Besuch im Kloster Hegne - Auf den Spuren der seligen Sr. Ulrika Nisch
Text: Roswitha Bentele
Anfang Mai waren wir zu Besuch im Kloster Hegne In einer Führung bekamen wir Information über Ulrika Nisch und das Kloster Hegne. Der Orden der Barmherzigen Schwestern vom Hl. Kreuz wurde von Theodosius Florentini und Maria Theresia Scherer 1856 in Ingenbohl (Vierwaldstätter See) gegründet in einer Zeit wachsender Not infolge gewaltiger sozialer, geistiger und wirtschaftlicher Veränderungen. Das Leitwort von Theodosius war „Was das Bedürfnis der Zeit ist der Wille Gottes“ 1892 kaufte der Orden Schloss Hegne, gründete das Kloster und eine Hauswirtschaftsschule. Theodosius war die Bildung für Frauen wichtig. Kloster Hegne ist zugleich Sitz der Ordensprovinz Baden-Württemberg dieser Schweizer Kongregation. Nach und nach kamen in Hegne Realschule, Krankenhaus, Schule für Erzieher und Heilerziehung, Pflegeheim, Hotel und Theodosius Akademie dazu. Der Orden ist auf 4 Kontinenten vertreten, in guten Zeiten waren es 2000 bis 3000 Schwestern. Aktuell leben in Hegne 136 Schwestern. Mehrfach beschäftigt sie die Zukunft: fehlender Nachwuchs, zunehmendes Alter (Altersdurchschnitt 81 Jahre) und Pflegebedürftigkeit der Schwestern. Die Gebäude gehören mittlerweile einer Stiftung. 350 weltliche Mitarbeiter sind hier tätig und das Klosterleben nimmt Stück für Stück ab „der Gesang wird weniger“ so bezeichnete es unsere Führerin. Es ist kein Priester mehr vor Ort, der kommt aus der Nachbarschaft.

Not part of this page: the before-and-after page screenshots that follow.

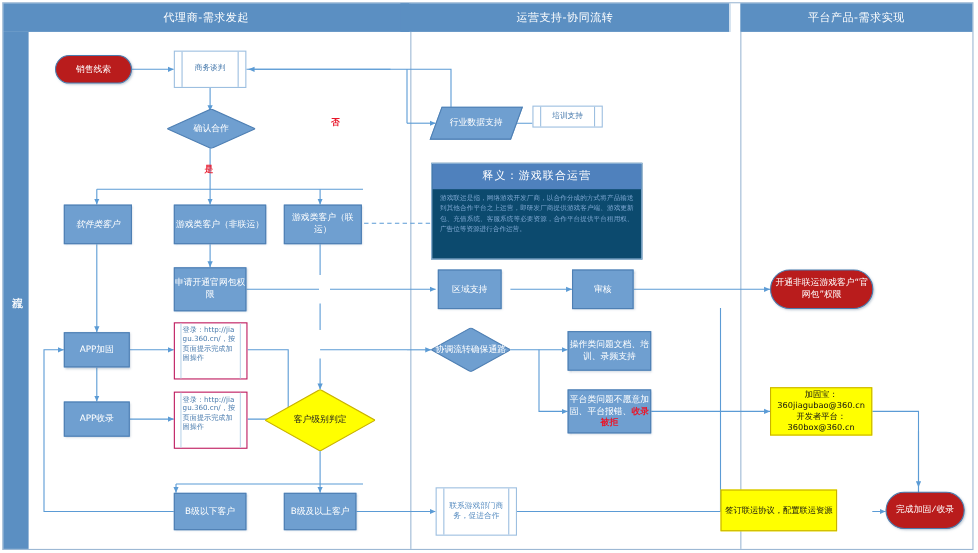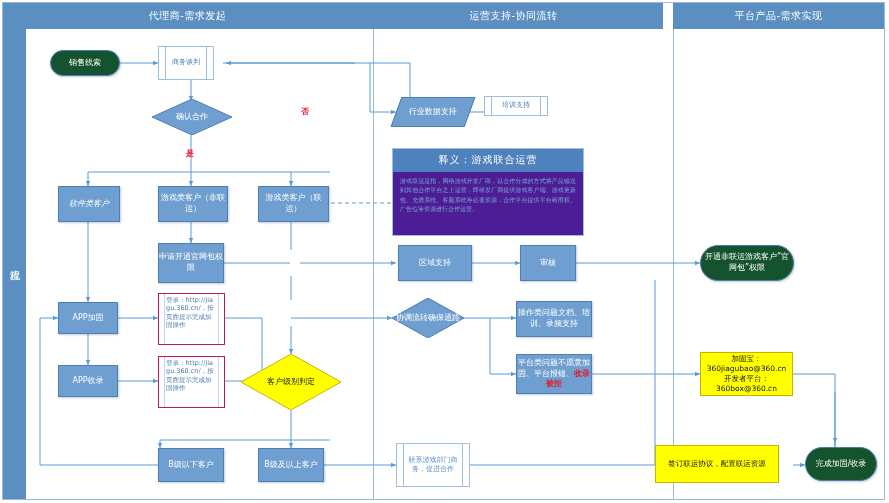--- a/index.html
+++ b/index.html
@@ -20,7 +20,7 @@
   .node{position:absolute;box-sizing:border-box;display:flex;align-items:center;justify-content:center;
       text-align:center;font-size:8px;line-height:1.35;color:#ffffff;}
   .proc{background:#6f9fd0;border:1px solid #4e7fb3;box-shadow:1px 1px 2px rgba(80,110,140,.35);}
-  .term{background:#14532d;border:1px solid #4a7cae;border-radius:999px;
+  .term{background:#b91c1c;border:1px solid #4a7cae;border-radius:999px;
       box-shadow:1px 1px 2px rgba(80,110,140,.35);}
   .para{background:#6f9fd0;border:1px solid #4e7fb3;transform:skewX(-20deg);}
   .para > i{display:block;transform:skewX(20deg);font-style:normal;}

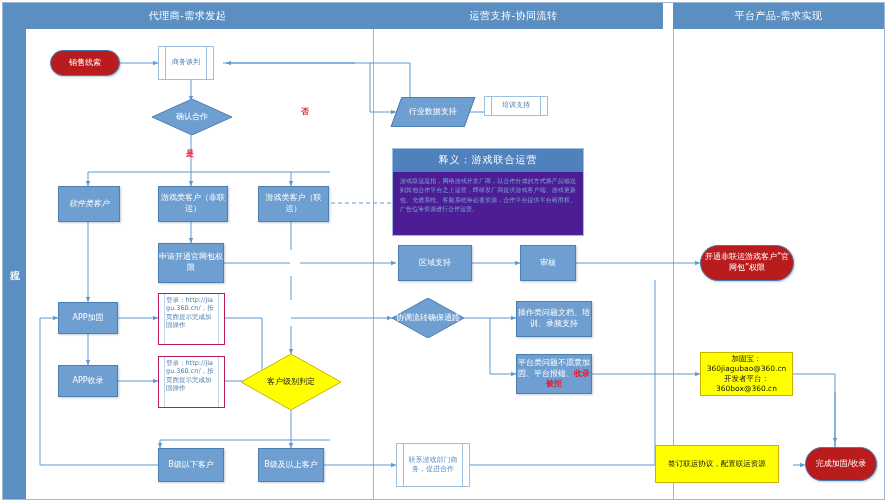--- a/index.html
+++ b/index.html
@@ -177,7 +177,7 @@
     <span>销售线索</span>
   </div>
 
-  <div class="docbox" style="left:158px;top:46px;width:56px;height:34px;">
+  <div class="docbox" style="left:158px;top:46px;width:66px;height:34px;">
     <span>商务谈判</span>
   </div>
 

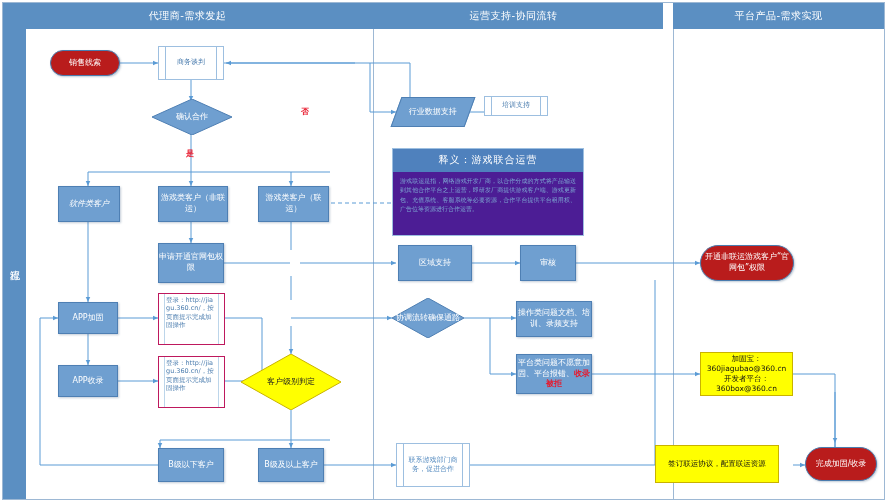--- a/index.html
+++ b/index.html
@@ -51,7 +51,7 @@
       font-size:7.5px;line-height:1.35;color:#111111;padding:2px 3px;}
 
   
-  .legend{position:absolute;box-sizing:border-box;border:1px solid #9dbfe0;background:#4c1d95;}
+  .legend{position:absolute;box-sizing:border-box;border:1px solid #9dbfe0;background:#0c4a6e;}
   .legend-title{background:#4f81bd;color:#ffffff;font-size:10px;text-align:center;padding:4px 0 5px;
       letter-spacing:1px;}
   .legend-body{font-size:6px;line-height:1.55;color:#7da7d2;padding:4px 7px 5px;text-align:justify;}

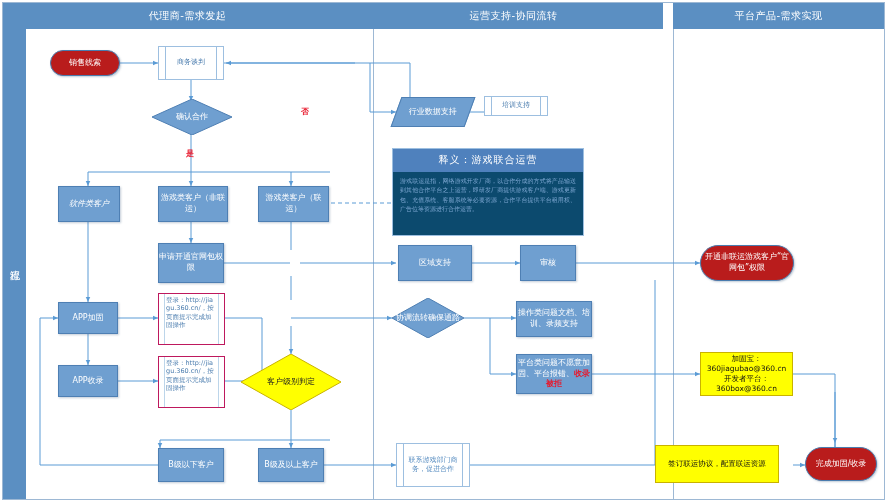--- a/index.html
+++ b/index.html
@@ -195,7 +195,7 @@
     <span>软件类客户</span>
   </div>
 
-  <div class="node proc" style="left:158px;top:186px;width:70px;height:36px;">
+  <div class="node proc" style="left:158px;top:186px;width:84px;height:36px;">
     <span>游戏类客户（非联运）</span>
   </div>
 

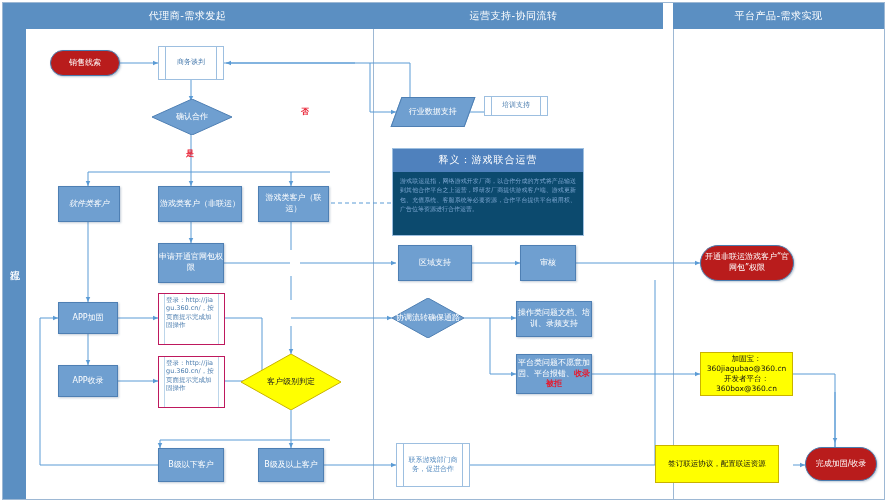--- a/index.html
+++ b/index.html
@@ -247,7 +247,7 @@
     <div class="legend-body">游戏联运是指，网络游戏开发厂商，以合作分成的方式将产品输送到其他合作平台之上运营，即研发厂商提供游戏客户端、游戏更新包、充值系统、客服系统等必要资源，合作平台提供平台租用权、广告位等资源进行合作运营。</div>
   </div>
 
-  <div class="node proc" style="left:398px;top:245px;width:74px;height:36px;">
+  <div class="node proc" style="left:398px;top:245px;width:58px;height:36px;">
     <span>区域支持</span>
   </div>
 

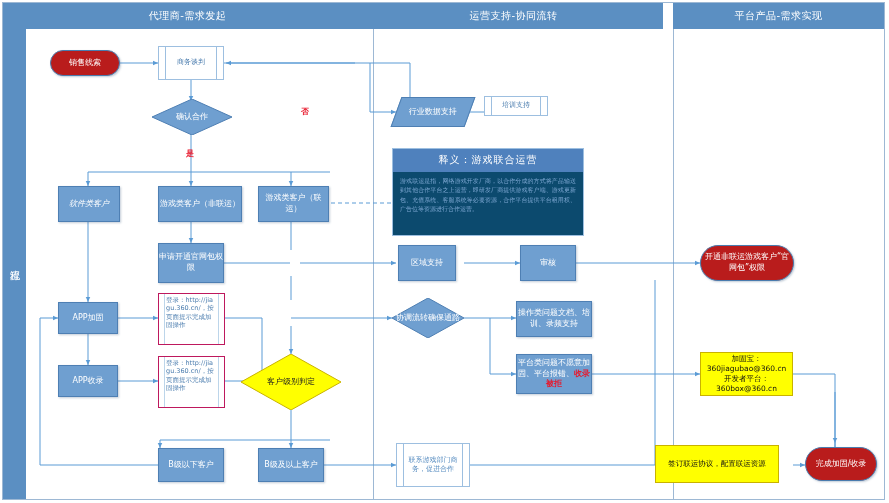--- a/index.html
+++ b/index.html
@@ -280,7 +280,7 @@
 
   <div class="yellow" style="left:700px;top:352px;width:93px;height:44px;">加固宝：360jiagubao@360.cn 开发者平台：360box@360.cn</div>
 
-  <div class="yellow" style="left:655px;top:445px;width:124px;height:38px;">签订联运协议，配置联运资源</div>
+  <div class="yellow" style="left:655px;top:445px;width:106px;height:38px;">签订联运协议，配置联运资源</div>
 
   <div class="node term" style="left:805px;top:447px;width:72px;height:34px;">
     <span>完成加固/收录</span>

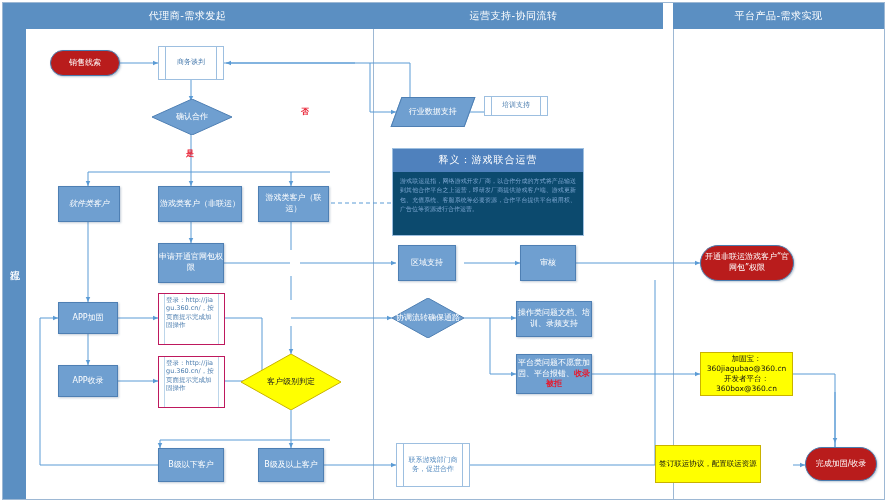--- a/index.html
+++ b/index.html
@@ -282,7 +282,7 @@
 
   <div class="yellow" style="left:655px;top:445px;width:106px;height:38px;">签订联运协议，配置联运资源</div>
 
-  <div class="node term" style="left:805px;top:447px;width:72px;height:34px;">
+  <div class="node term" style="left:805px;top:447px;width:72px;height:34px;font-family:Liberation Mono, monospace;">
     <span>完成加固/收录</span>
   </div>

Zu Ulrika Nisch: geboren 1882 in Mittelbiberach, wohnte zeitweise in Unterstadion, wuchs in ärmlichen Verhältnissen auf, war bescheiden und zurückhaltend, der Klostergedanke reifte in den letzten Schuljahren. Mit 22 Jahren trat sie ins Kloster ein, arbeitet in der Küche, erfuhr viel Demütigung. Sie erkrankte an Lungentuberkulose und erlebte in dieser Zeit eine Glaubenskrise. Am 08.05.1913 starb sie. „Kein Maß kennt die Liebe“ war ihr Motto. „Alles in den Ozean der Liebe legen“. Sie hat weit und tief gedacht. Nach ihrer Seligsprechung 1987 ist ihr Grab in der Krypta (unter der Klosterkirche). Dort hörten wir in einer Andacht wegweisende Worte von Ulrika wie wir zu Gott finden können: „Man muss die Läden schließen um offen zu bleiben für den Himmel“, „ich will immer Liebe einatmen“ „ich bin arm und doch ich habe alles – Leben und Reichtum. Heute führt ein Ulrika Nisch-Weg von Unterstadion nach Hegne. Gestärkt mit Kaffee und Kuchen machten wir uns auf den Heimweg.